По завершении четырнадцати лет организаторских скитаний, которых не осталось никакого письменного свидетельства, мы оказываемся где-то в пятидесятом году. Тому уже семнадцать лет, как Павел был призван на пути в Дамаск. Ему пятьдесят, и он сам называет себя «стариком». Первые из дошедших до нас его текстов датированы этим временем. Почему? На этот счет можно выдвинуть несколько гипотез.

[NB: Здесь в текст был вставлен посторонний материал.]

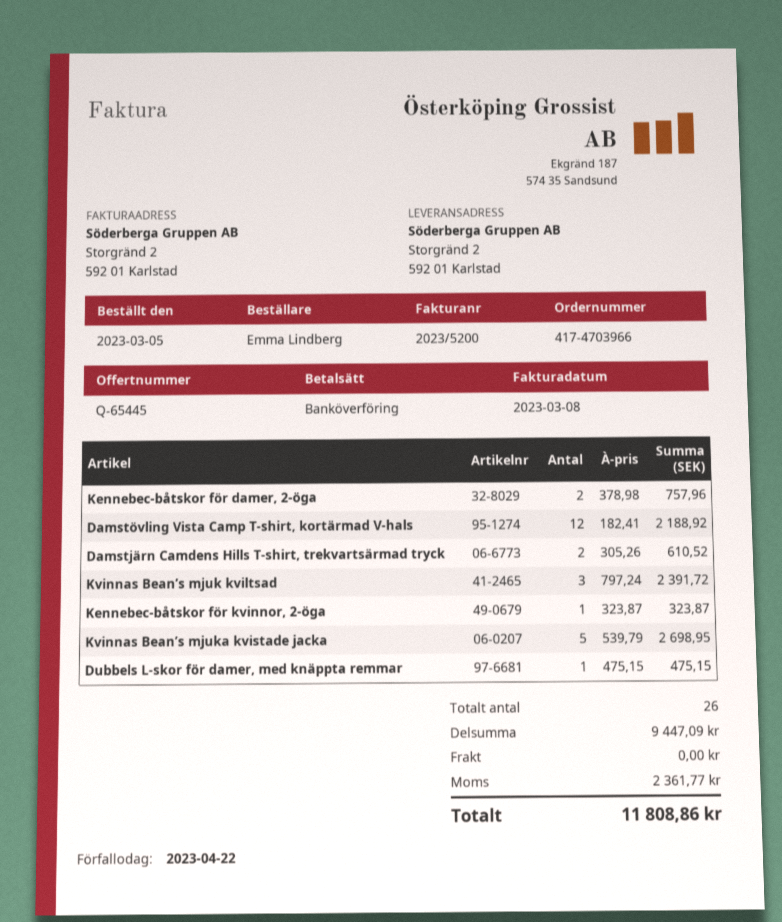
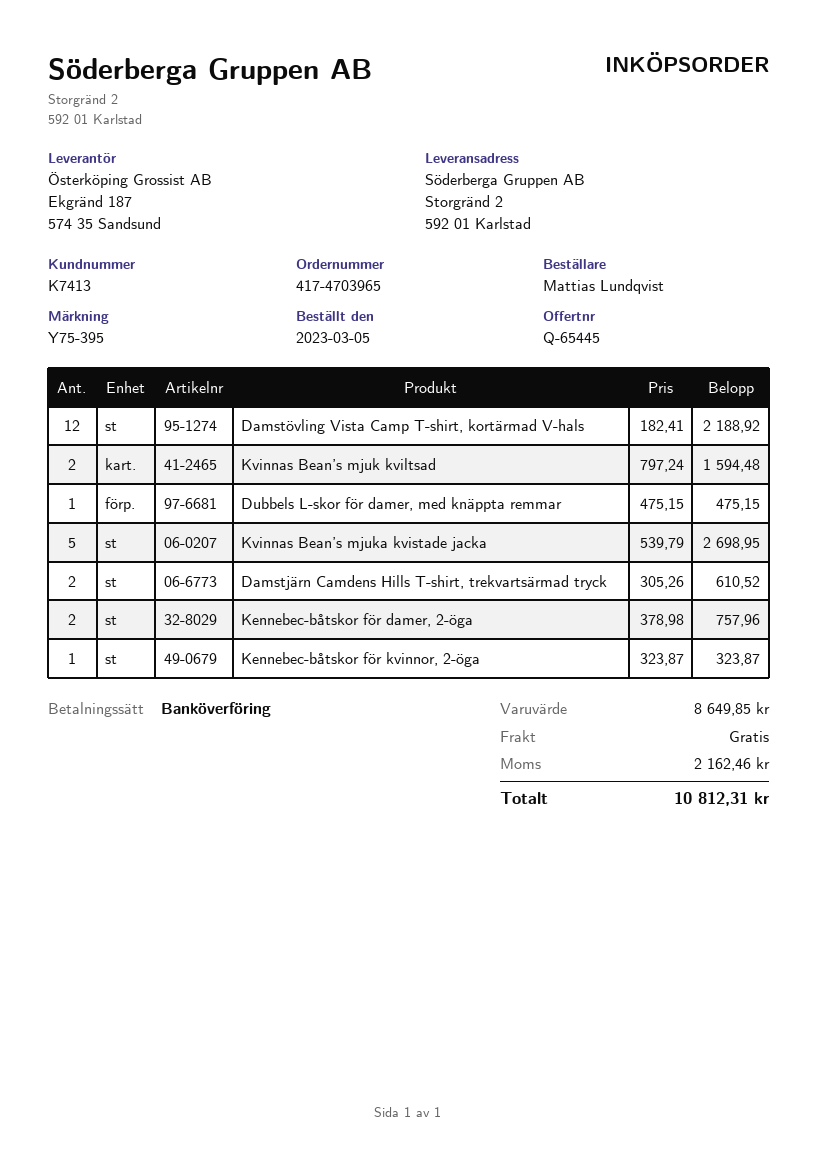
order number: 417-4703966 -> 417-4703965
ordered by: Emma Lindberg -> Mattias Lundqvist
Kvinnas Bean’s mjuk kviltsad: 3 x 797.24 = 2391.72 -> 2 x 797.24 = 1594.48
subtotal: 9447.09 -> 8649.85
tax: 2361.77 -> 2162.46
total: 11808.86 -> 10812.31

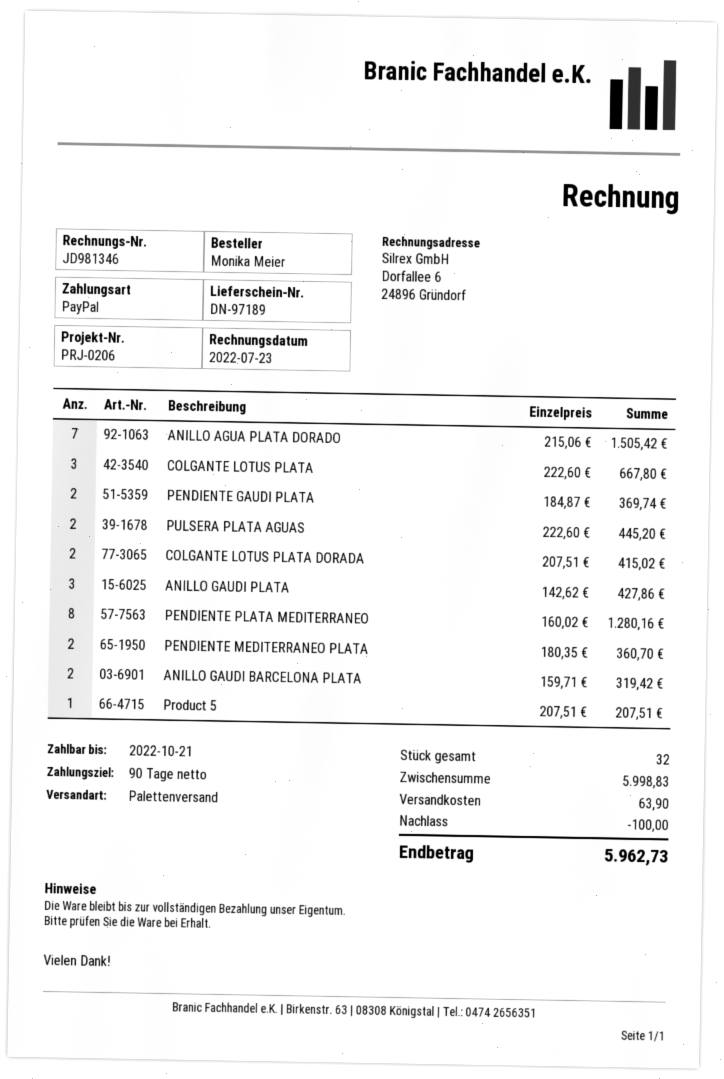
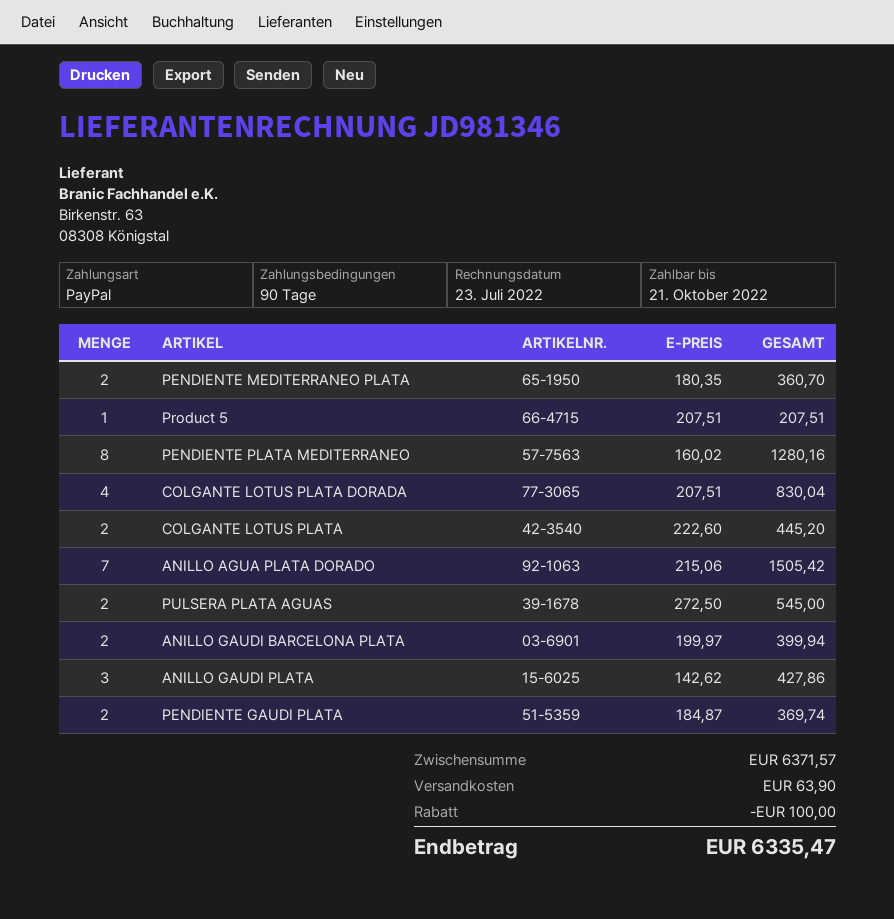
COLGANTE LOTUS PLATA: 3 x 222.60 = 667.80 -> 2 x 222.60 = 445.20
PULSERA PLATA AGUAS: 2 x 222.60 = 445.20 -> 2 x 272.50 = 545.00
COLGANTE LOTUS PLATA DORADA: 2 x 207.51 = 415.02 -> 4 x 207.51 = 830.04
ANILLO GAUDI BARCELONA PLATA: 2 x 159.71 = 319.42 -> 2 x 199.97 = 399.94
subtotal: 5998.83 -> 6371.57
total: 5962.73 -> 6335.47

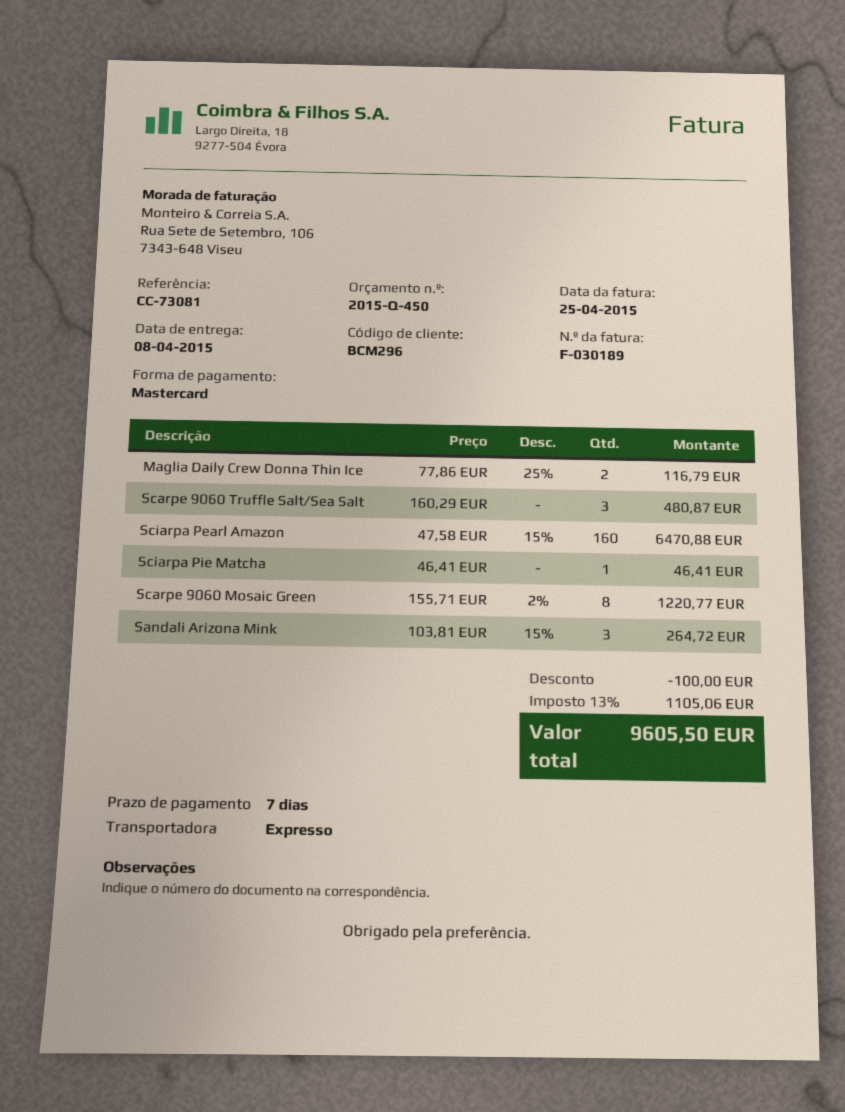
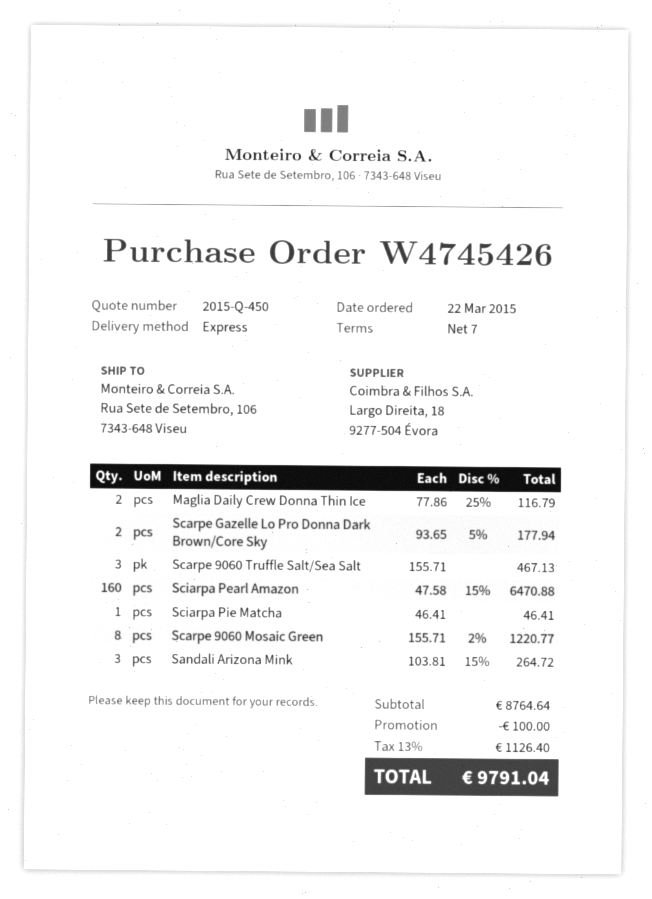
Scarpe 9060 Truffle Salt/Sea Salt: 3 x 160.29 = 480.87 -> 3 x 155.71 = 467.13
Scarpe Gazelle Lo Pro Donna Dark Brown/Core Sky: none -> 2 x 93.65 - 5% = 177.94
tax: 13% = 1105.06 -> 13% = 1126.40
total: 9605.50 -> 9791.04

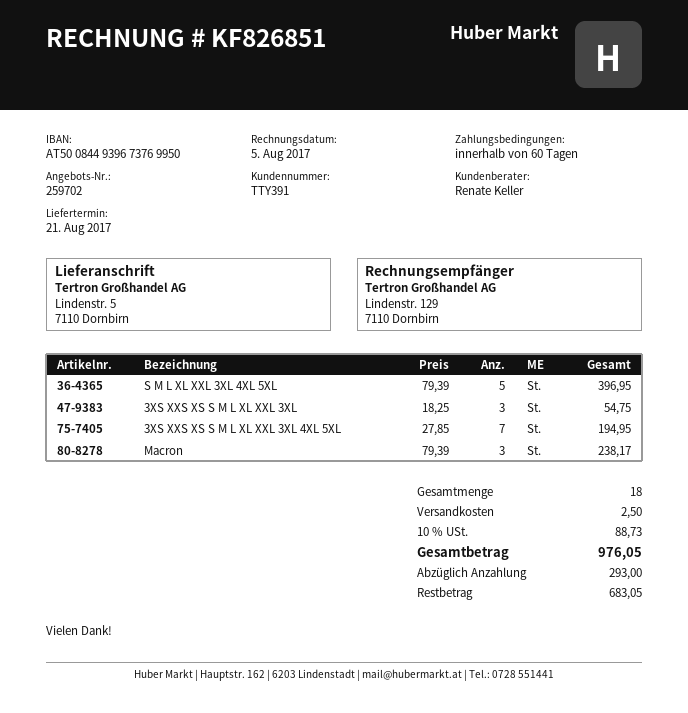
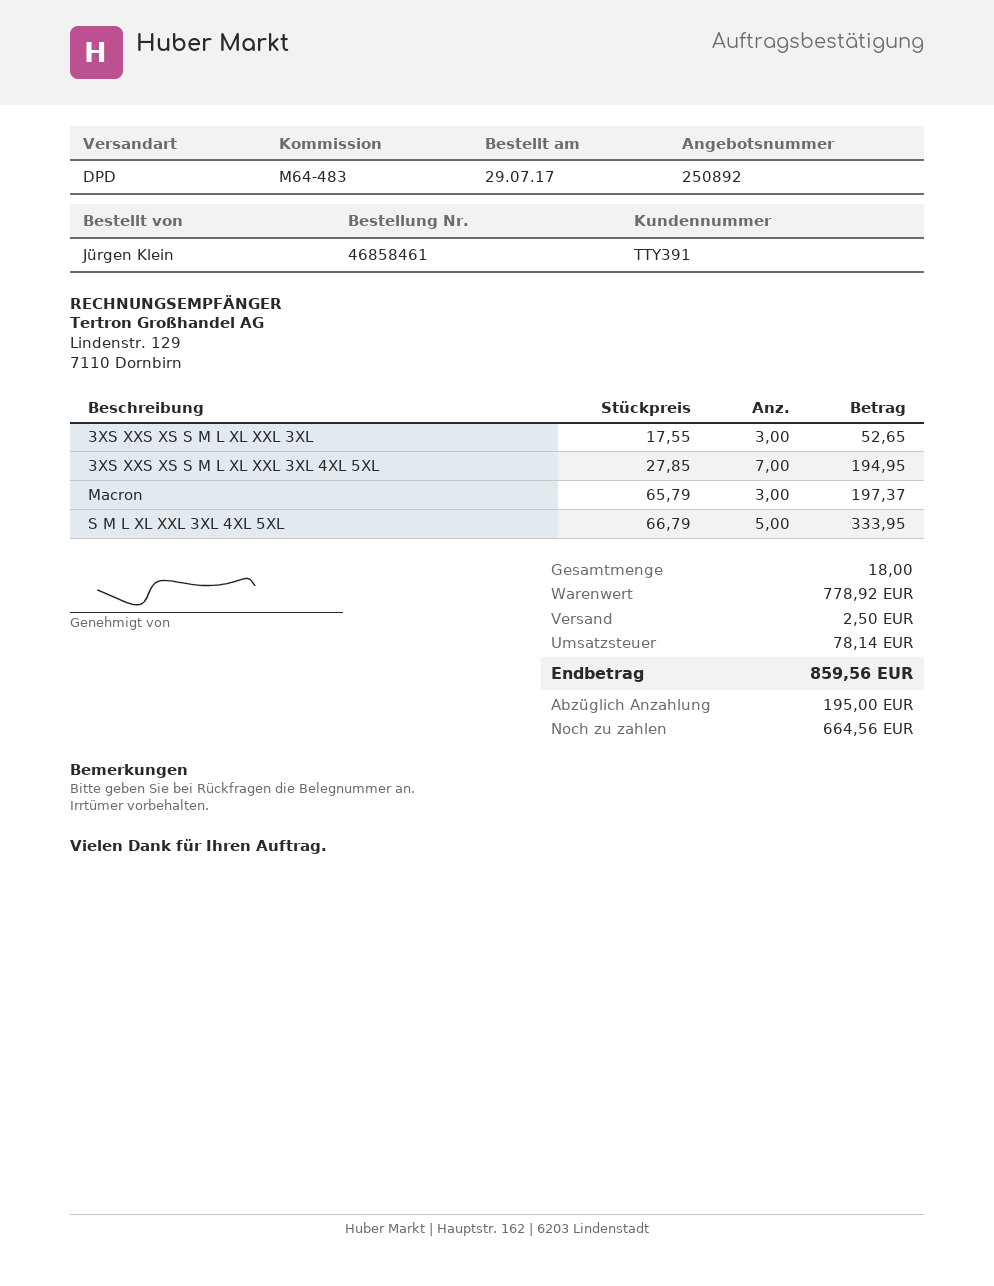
quote number: 259702 -> 250892
S M L XL XXL 3XL 4XL 5XL: 5 x 79.39 = 396.95 -> 5 x 66.79 = 333.95
3XS XXS XS S M L XL XXL 3XL: 3 x 18.25 = 54.75 -> 3 x 17.55 = 52.65
Macron: 3 x 79.39 = 238.17 -> 3 x 65.79 = 197.37
tax: 88.73 -> 78.14
total: 976.05 -> 859.56
deposit: 293.00 -> 195.00
balance: 683.05 -> 664.56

Неся ответственность за несколько групп, состоящих по существу из христиано-язычников, Павел располагается в это время в Антиохии, огромном городе, третьем в империи после Рима и Александрии. Напомним, что Павел родился в зажиточной семье в Тарсе, был человеком городским, а не селянином. Это существенно. Его стиль ничем не был обязан сельским образам и метафорам, которыми, напротив, изобилуют притчи Христа. Его взгляд на вещи, столь воодушевлено охватывающий мировое пространство, устремлялся до крайних пределов империи (его самым сокровенным желанием было идти в Испанию, как если бы ему, человеку Востока, можно было бы завершить свою миссию лишь в крайней точке Запада), — именно потому, что городской космополитизм и долгие путешествия сформировали в нем такой размах. Универсализм Павла — это также внутренняя география, и география отнюдь не мелкого землевладельца.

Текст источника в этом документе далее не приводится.